[Content revision data]
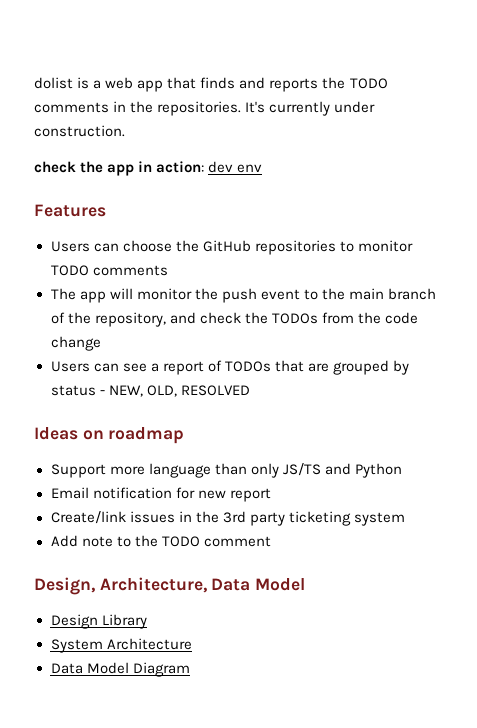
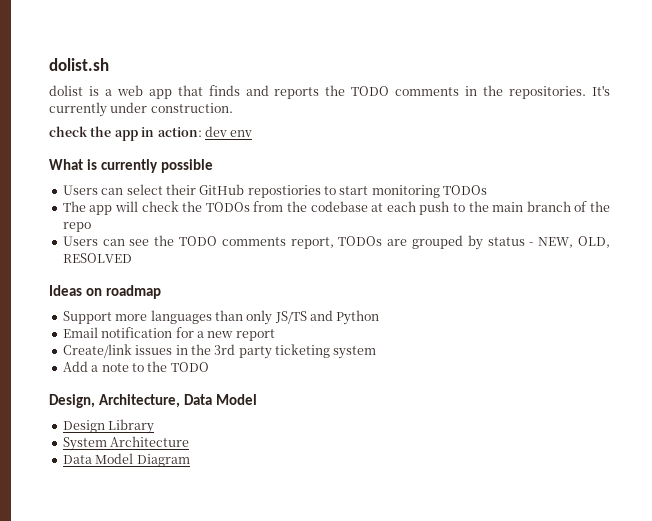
(34, 83) none -> [49,58,109,71] dolist.sh //
[34,204,106,217] [50,240,413,255] [50,265,168,276] [50,288,300,303] Features // Users can choose the GitHub repositories to monitor TODO comments // The app will monitor the push event -> [49,159,214,173] [62,184,488,198] [62,201,450,215] What is currently possible // Users can select their GitHub repostiories to start monitoring TODOs // The app will check the TODOs from the codebase at each push
[94,312,418,327] [50,336,101,351] [50,360,304,375] repository, and check the TODOs from the code change // Users can see a report of TODOs that -> [62,222,91,232] [62,235,383,249] repo // Users can see the TODO comments report, TODOs
[148,463,211,478] language -> [150,310,212,324] languages
(195, 493) none -> [196,331,204,338] a
(78, 541) none -> [91,365,99,372] a
[203,536,271,547] comment -> (209, 367) none

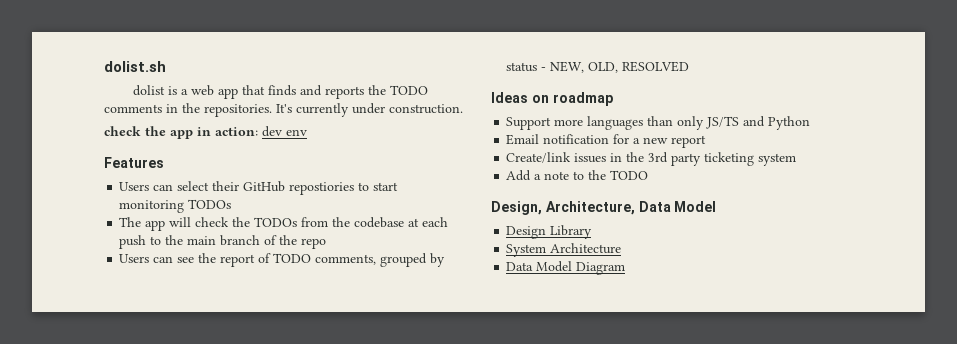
[49,159,214,173] What is currently possible -> [104,157,164,168] Features
[178,236,408,249] TODO comments report, TODOs are -> [220,253,377,267] report of TODO comments,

#### Instructions for the task
Print out each record exactly as shown, but keep the pictures out.

#### Completed exercise
(34, 83) none -> [49,58,109,71] dolist.sh //
[34,204,106,217] [50,240,413,255] [50,265,168,276] [50,288,300,303] Features // Users can choose the GitHub repositories to monitor TODO comments // The app will monitor the push event -> [49,159,214,173] [62,184,488,198] [62,201,450,215] What is currently possible // Users can select their GitHub repostiories to start monitoring TODOs // The app will check the TODOs from the codebase at each push
[94,312,418,327] [50,336,101,351] [50,360,304,375] repository, and check the TODOs from the code change // Users can see a report of TODOs that -> [62,222,91,232] [62,235,383,249] repo // Users can see the TODO comments report, TODOs
[148,463,211,478] language -> [150,310,212,324] languages
(195, 493) none -> [196,331,204,338] a
(78, 541) none -> [91,365,99,372] a
[203,536,271,547] comment -> (209, 367) none

[49,159,214,173] What is currently possible -> [104,157,164,168] Features
[178,236,408,249] TODO comments report, TODOs are -> [220,253,377,267] report of TODO comments,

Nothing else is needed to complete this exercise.